Version difference data:
------

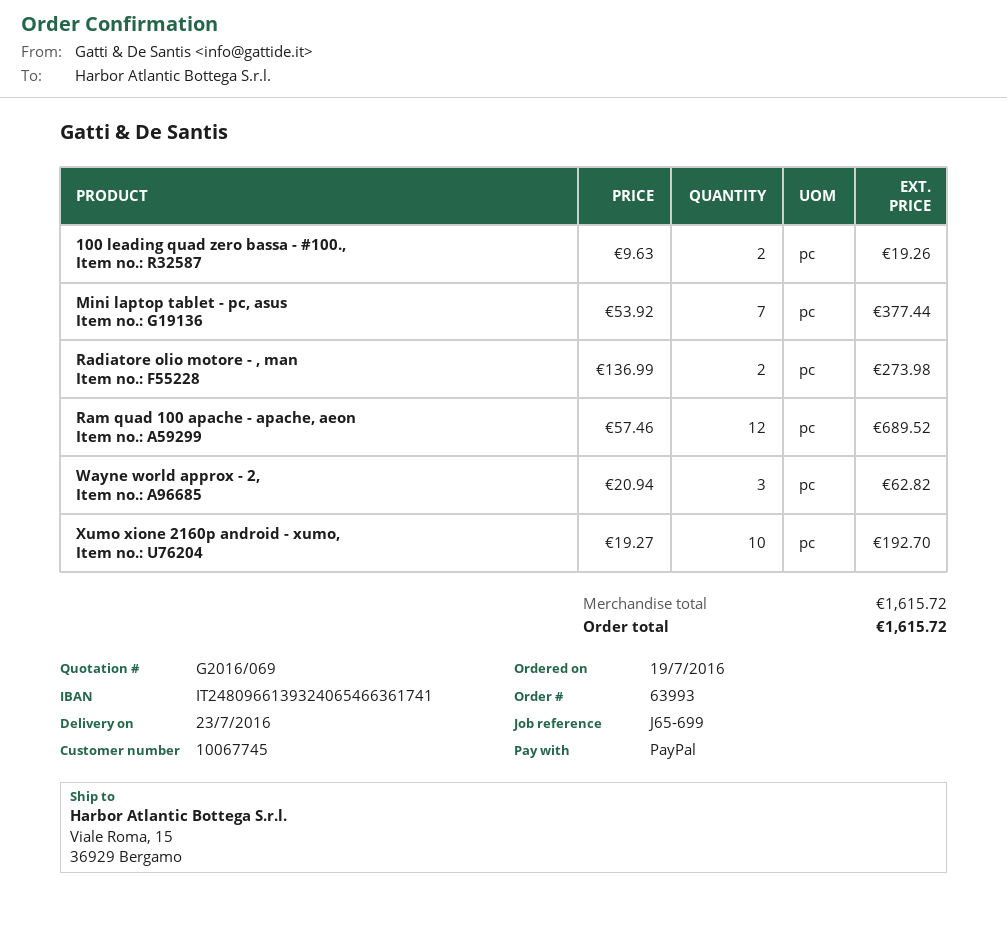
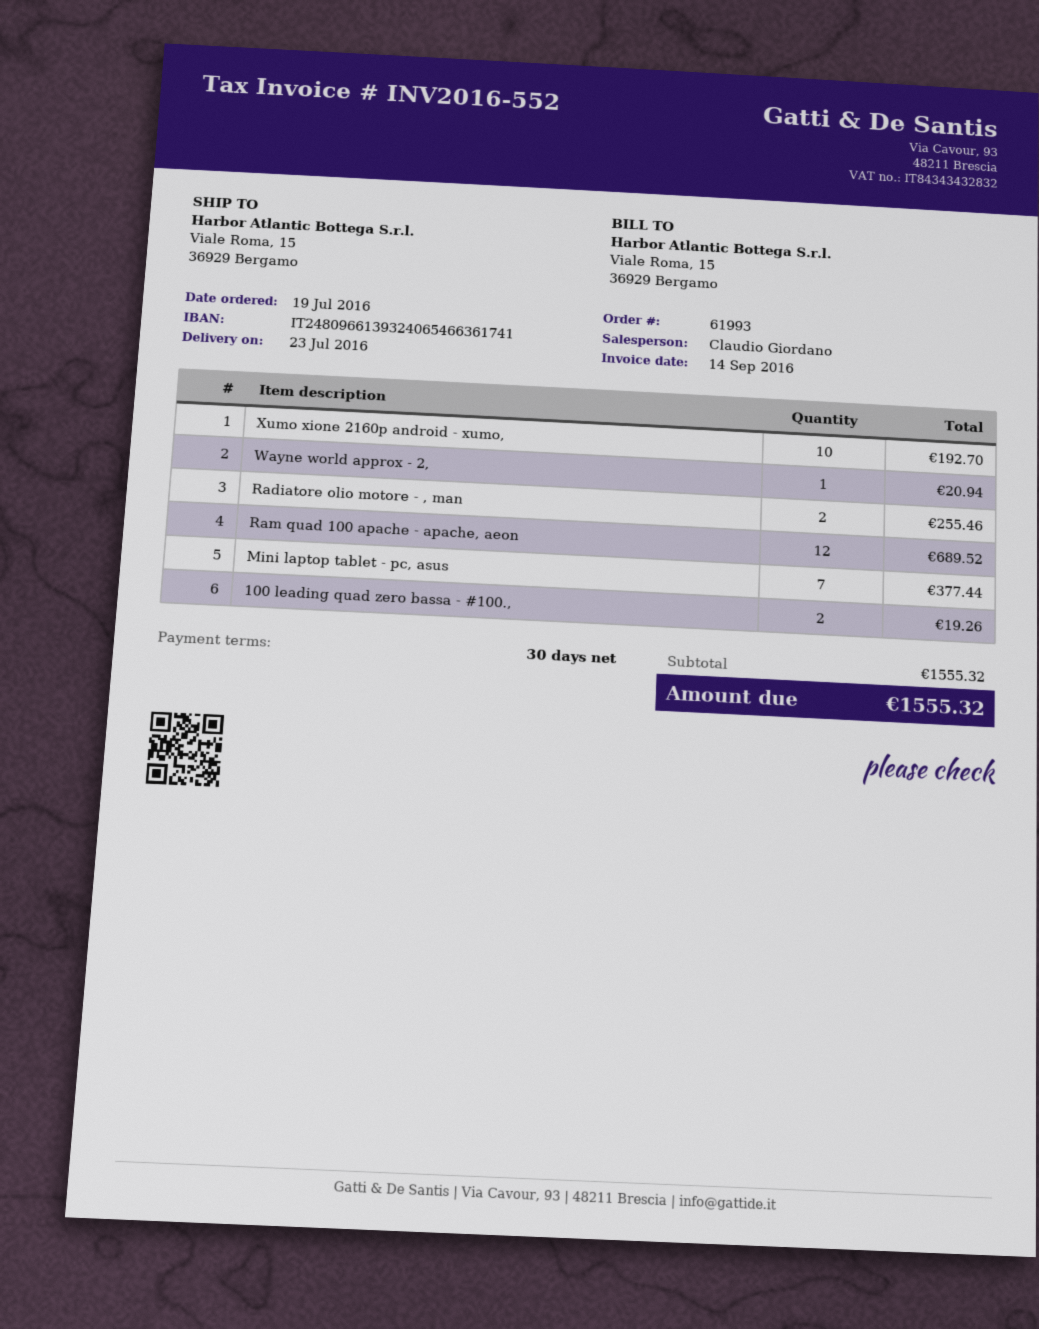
order number: 63993 -> 61993
Radiatore olio motore - , man: 2 for 273.98 -> 2 for 255.46
Wayne world approx - 2,: 3 for 62.82 -> 1 for 20.94
subtotal: 1615.72 -> 1555.32
total: 1615.72 -> 1555.32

------

Final part of the records: return the line that contains "Radiatore olio motore" and every line after it, exactly, with no other lines added.

• [PROBLEM SOLUTION]
Radiatore olio motore - , man: 2 for 273.98 -> 2 for 255.46
Wayne world approx - 2,: 3 for 62.82 -> 1 for 20.94
subtotal: 1615.72 -> 1555.32
total: 1615.72 -> 1555.32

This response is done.